**About this task:** Leave the pictures out and repeat the rest of the data below exactly.

**Data:**
══════════════════════════════

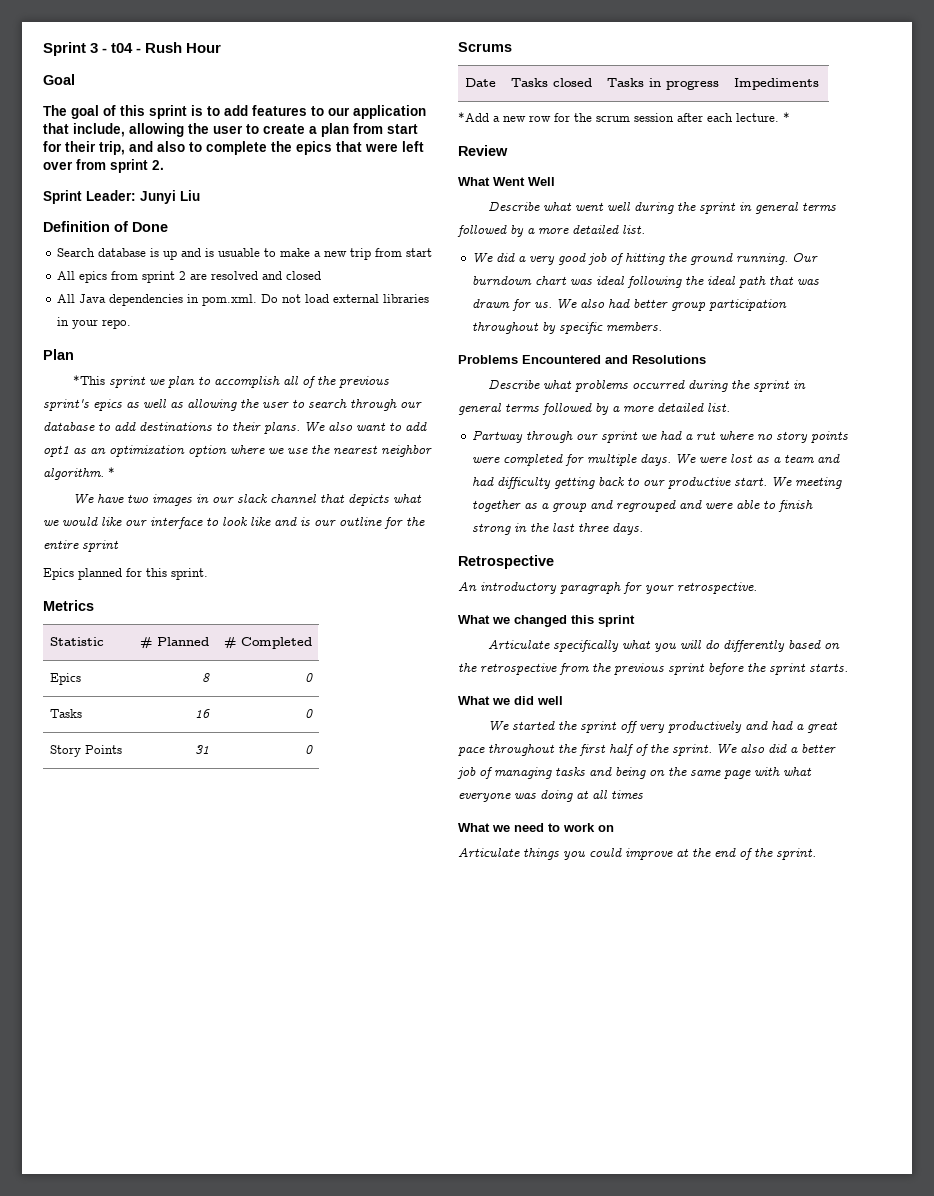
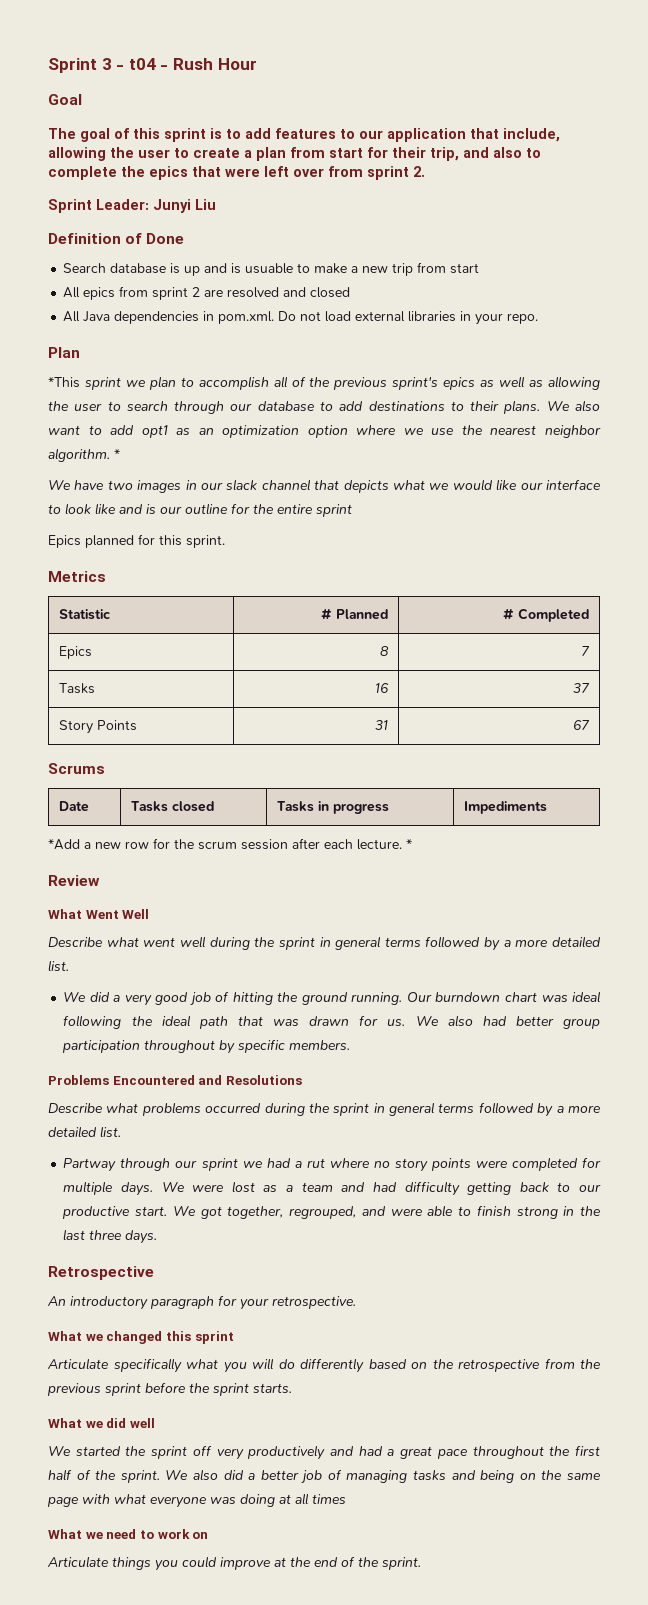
- Epics | 8 | 0
+ Epics | 8 | 7
- Tasks | 16 | 0
+ Tasks | 16 | 37
- Story Points | 31 | 0
+ Story Points | 31 | 67
- We meeting together as a group and regrouped and were able to finish strong in the last three days.
+ We got together, regrouped, and were able to finish strong in the last three days.

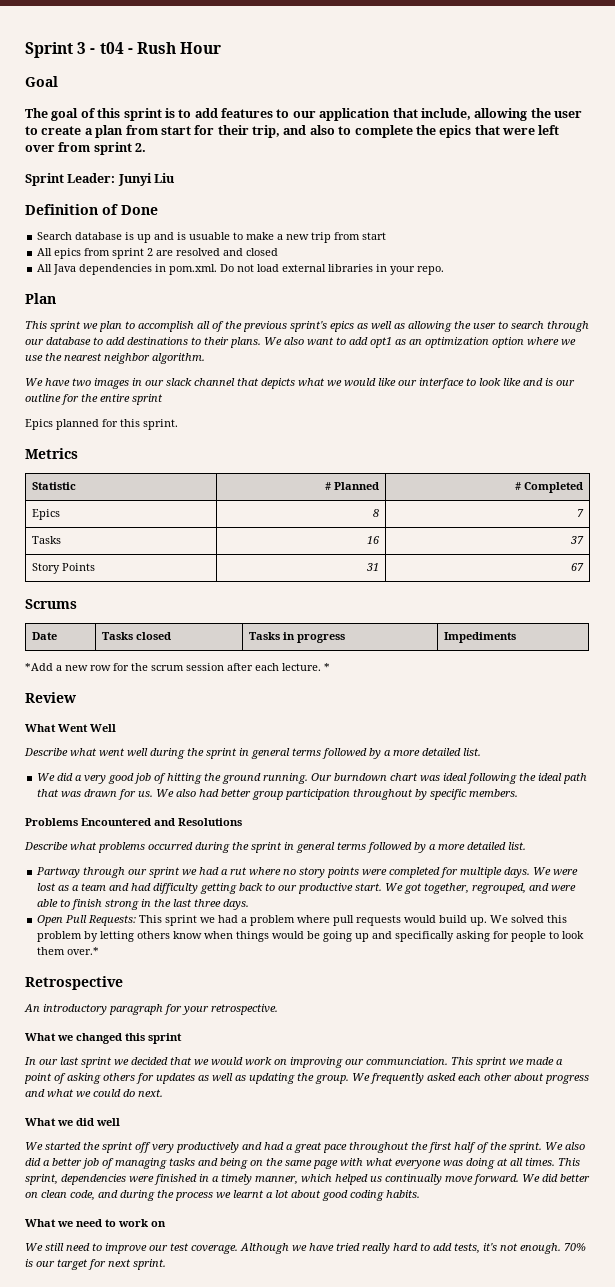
- *This sprint we plan to accomplish all of the previous sprint's epics as well as allowing the user to search through our database to add destinations to their plans.
+ This sprint we plan to accomplish all of the previous sprint's epics as well as allowing the user to search through our database to add destinations to their plans.
- We also want to add opt1 as an optimization option where we use the nearest neighbor algorithm. *
+ We also want to add opt1 as an optimization option where we use the nearest neighbor algorithm.
+ Open Pull Requests: This sprint we had a problem where pull requests would build up. We solved this problem by letting others know when things would be going up and specifically asking for people to look them over.*
- Articulate specifically what you will do differently based on the retrospective from the previous sprint before the sprint starts.
+ In our last sprint we decided that we would work on improving our communciation. This sprint we made a point of asking others for updates as well as updating the group. We frequently asked each other about progress and what we could do next.
- We also did a better job of managing tasks and being on the same page with what everyone was doing at all times
+ We also did a better job of managing tasks and being on the same page with what everyone was doing at all times. This sprint, dependencies were finished in a timely manner, which helped us continually move forward. We did better on clean code, and during the process we learnt a lot about good coding habits.
- Articulate things you could improve at the end of the sprint.
+ We still need to improve our test coverage. Although we have tried really hard to add tests, it's not enough. 70% is our target for next sprint.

══════════════════════════════

**Task result:**
- Epics | 8 | 0
+ Epics | 8 | 7
- Tasks | 16 | 0
+ Tasks | 16 | 37
- Story Points | 31 | 0
+ Story Points | 31 | 67
- We meeting together as a group and regrouped and were able to finish strong in the last three days.
+ We got together, regrouped, and were able to finish strong in the last three days.

- *This sprint we plan to accomplish all of the previous sprint's epics as well as allowing the user to search through our database to add destinations to their plans.
+ This sprint we plan to accomplish all of the previous sprint's epics as well as allowing the user to search through our database to add destinations to their plans.
- We also want to add opt1 as an optimization option where we use the nearest neighbor algorithm. *
+ We also want to add opt1 as an optimization option where we use the nearest neighbor algorithm.
+ Open Pull Requests: This sprint we had a problem where pull requests would build up. We solved this problem by letting others know when things would be going up and specifically asking for people to look them over.*
- Articulate specifically what you will do differently based on the retrospective from the previous sprint before the sprint starts.
+ In our last sprint we decided that we would work on improving our communciation. This sprint we made a point of asking others for updates as well as updating the group. We frequently asked each other about progress and what we could do next.
- We also did a better job of managing tasks and being on the same page with what everyone was doing at all times
+ We also did a better job of managing tasks and being on the same page with what everyone was doing at all times. This sprint, dependencies were finished in a timely manner, which helped us continually move forward. We did better on clean code, and during the process we learnt a lot about good coding habits.
- Articulate things you could improve at the end of the sprint.
+ We still need to improve our test coverage. Although we have tried really hard to add tests, it's not enough. 70% is our target for next sprint.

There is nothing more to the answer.